There were many miracles that God performed during the Jews’ sojourn in the desert – the man, the “ananim,” water spurting out from rocks, etc. Why on Sukkot do we focus on the most mundane and man-made aspect of God’s protection—the huts the Jews dwelt in?
It is worth noting that the nature of the protection that we received during those years in the desert is debated in the Talmud (Tractate Sukkah 11B). In that source, Rabbi Eliezer is of the opinion that sukkot recall the protection offered by the clouds of glory (ananim) that you mention. However, Rabbi Akiva disagrees and suggests that during those years we sat in man-made desert huts and that our sukkot are built to remember those shelters. It is within this approach of Rabbi Akiva that your question resides.
There is another unusual dimension of this holiday that may shed some light here. Other Jewish holidays take place on a specific date, the date on which the event that they commemorate took place. Sukkot, however, is not about a particular day of the year. It commemorates a life that was led in the desert with Hashem’s protection over a span of forty years. In essence, the events that it recalls took place every day of the year for four decades. The Talmud offers reasoning for celebrating it in the fall, but the miracle it represents was indeed daily.
In that sense, Sukkot can be seen as celebrating the constant protection of Hashem, a daily protection from the elements and from the dangers of desert wildlife. It thus makes sense that the holiday might celebrate God’s protection through a man-made structure, because the focus is not on miracles of noticeably large and impressive nature as much as on the moment to moment protections that Hashem offers us every moment of each day that we live.

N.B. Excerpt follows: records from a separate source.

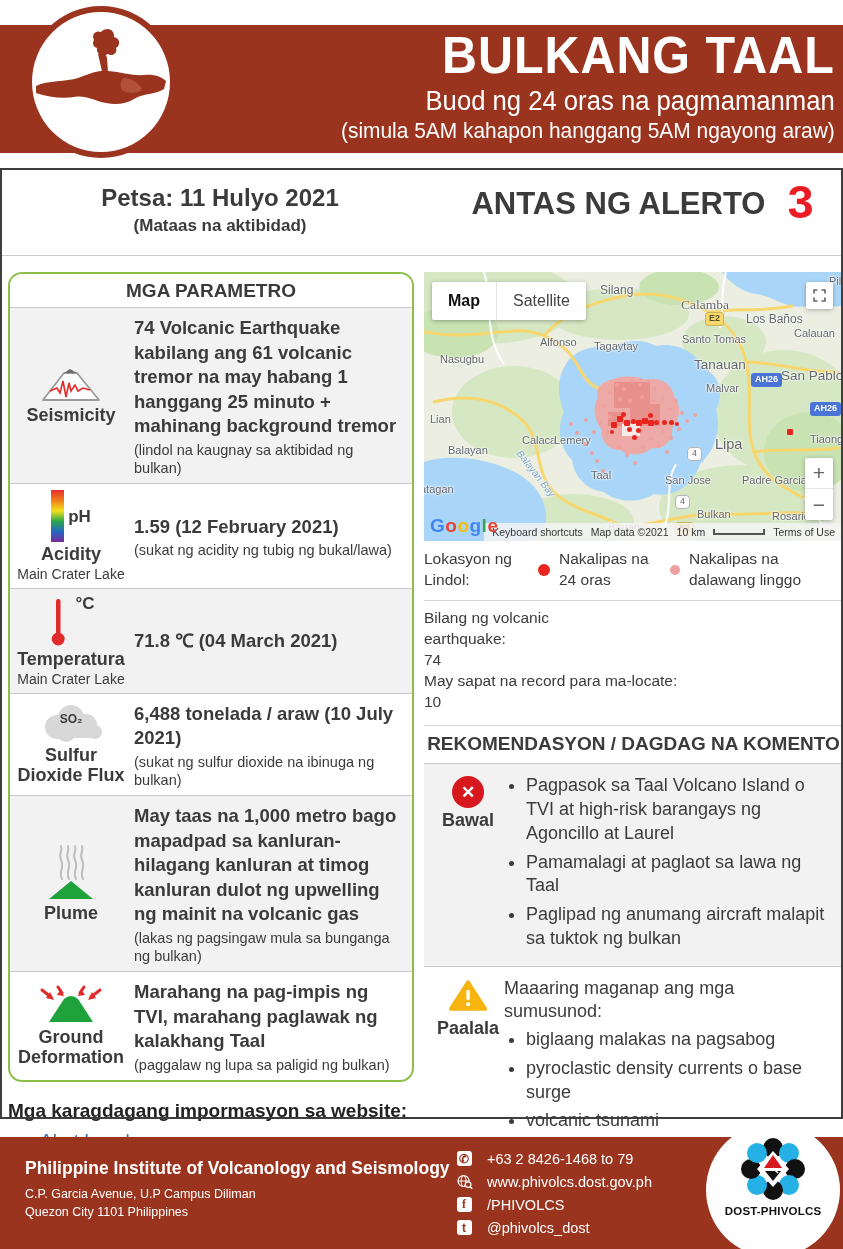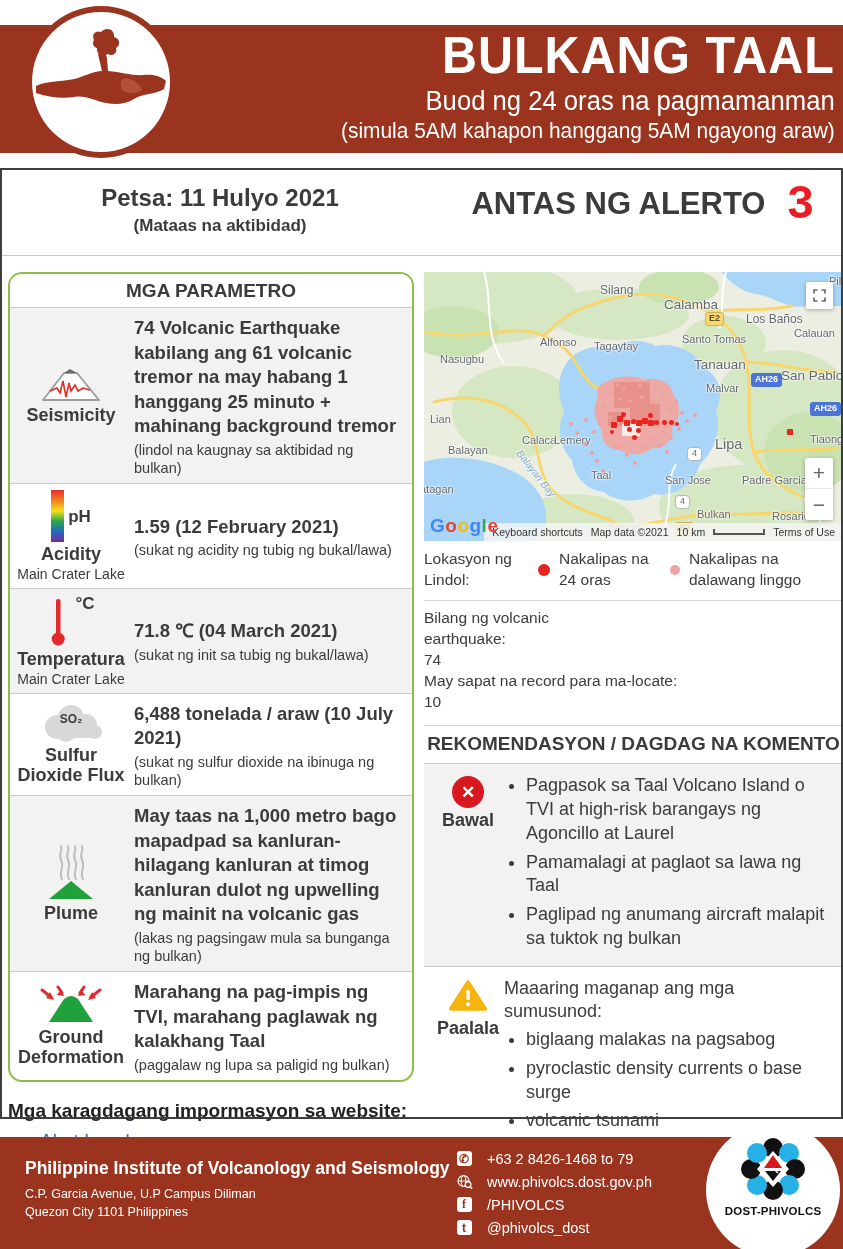"Map" div.gm-btns { html: none -> <div> <div>Map</div> <div>Satellite</div> </div> }
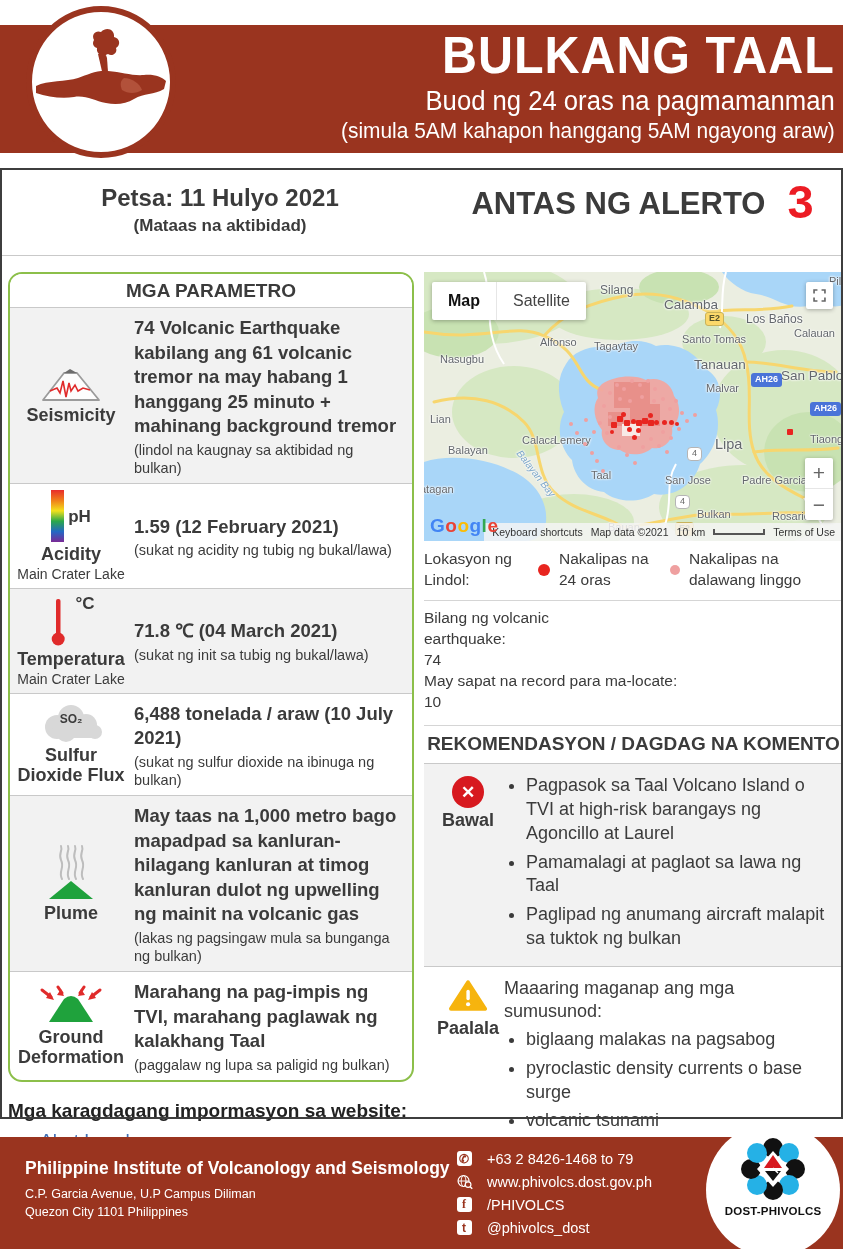"Calamba" span.gm-label { font-family: none -> Liberation Serif, serif; left: 240px -> 257px }
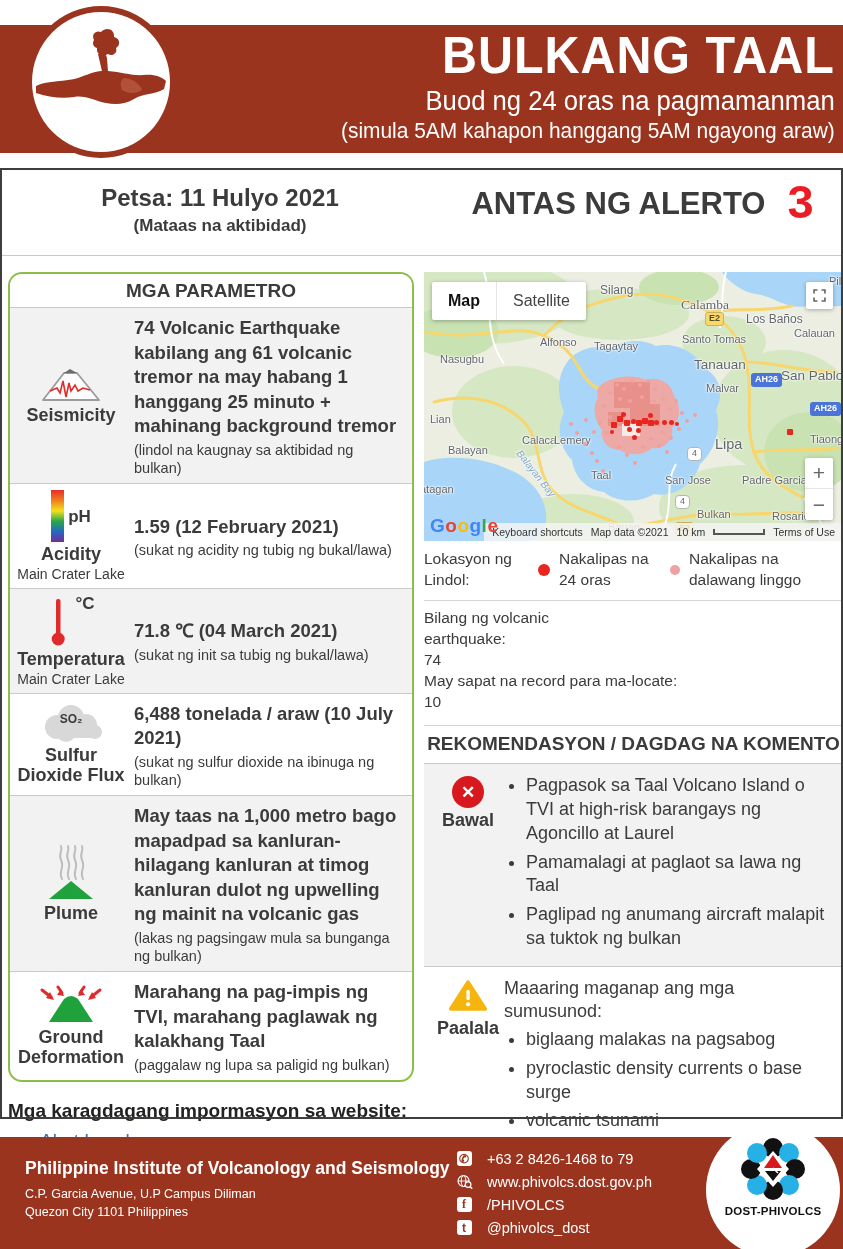"(sukat ng init sa tubig" div.pnote { html: <div>(sukat ng init sa tubig ng bukal/lawa)</div> -> none }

It is a holiday of small constant miracles that mix their way into our lives and often go almost unnoticed.
Answered by: Rabbi Judah Dardik (Emeritus)
Leviticus 23:42-43 commands Jews to dwell in booths during the festival of Sukkot so “future generations may know that I (God) made the Israelite people dwell in sukkot when I brought them out of the land of Egypt.” Rabbi Eliezer’s interpretation of the word sukkot in that passage (Babylonian Talmud, Sukkah 11b) has become the normative Jewish understanding: “These were the Clouds of Glory.” The Clouds of Glory, first referenced in Exodus 13:21, are understood to be a kind of “cloud box” that encased and protected the Israelites during their trek through the wilderness to the Promised Land. According to a midrash (Mekhilta de-Rabbi Yishmael, Parashat Be-Shalah, Prologue), “there were seven clouds: four on each of their four sides, one above, one below, and one that went before them.” Sukkot, then, celebrates God protecting the Israelites in the wilderness.
So why this one particular miracle over any of the others? The answer, it seems, is that the Clouds of Glory embody the wilderness experience as a whole. On the simplest level, this means that, in addition to commemorating the clouds, Sukkot commemorates all the miracles God performs for the Israelites in the wilderness, like the manna and miraculous wellsprings of water.
On a deeper level, though, the forty-year sojourn in the wilderness was crucial for the moral development of the fledgling Israelite nation. A midrash observes that “God did not bring them to the Land of Israel the easy way, but through the wilderness. God said, ‘If I bring Israel now to the Land, everyone would immediately take hold of his field or his vineyard, and they would refrain from following the Torah. Rather, I will cause them to circle around in the wilderness for forty years, so that they will eat manna and drink from the wells of water and the Torah will become part of their body.’” In other words, the wilderness experience was intended to inculcate in the Israelites the value that they served a purpose higher than acquiring land, property, comfort, and wealth. Their charge was to follow the Torah and to illuminate the world through its light.
The wilderness experience, in this sense, was like a pregnancy, incubating the Israelites before they entered the physical world, the world of embodied, landed nationhood. Spending forty years in the wilderness (parallel to the forty weeks of healthy human pregnancy) helped ensure that the Israelites would be born mature, able not only to survive on their own as a nation, but also to flourish in achieving God’s highest hopes for them. Seen in this light, the Clouds of Glory are akin to a Divine womb, protecting the Israelites as they grew into this national maturity.
On Sukkot we annually go back into the womb, precisely to reconnect with the kind of people we were always meant to be: a people not defined by or committed to our possessions, but a people committed – in the very fiber of our being – to serving God, to living a life of Torah, to making the world a fit dwelling place for the Divine.
The huts in which we dwelled were part of our historical experience. They are also a reminder of our tie to the very simple things to which you allude. Life is not all mountain-tops. We need to be aware of the valleys as well. In addition, the booths and the simple vegetative decorations remind us of our agricultural origins, and our ties to the environment. The festival is also a reminder of the fragility of life.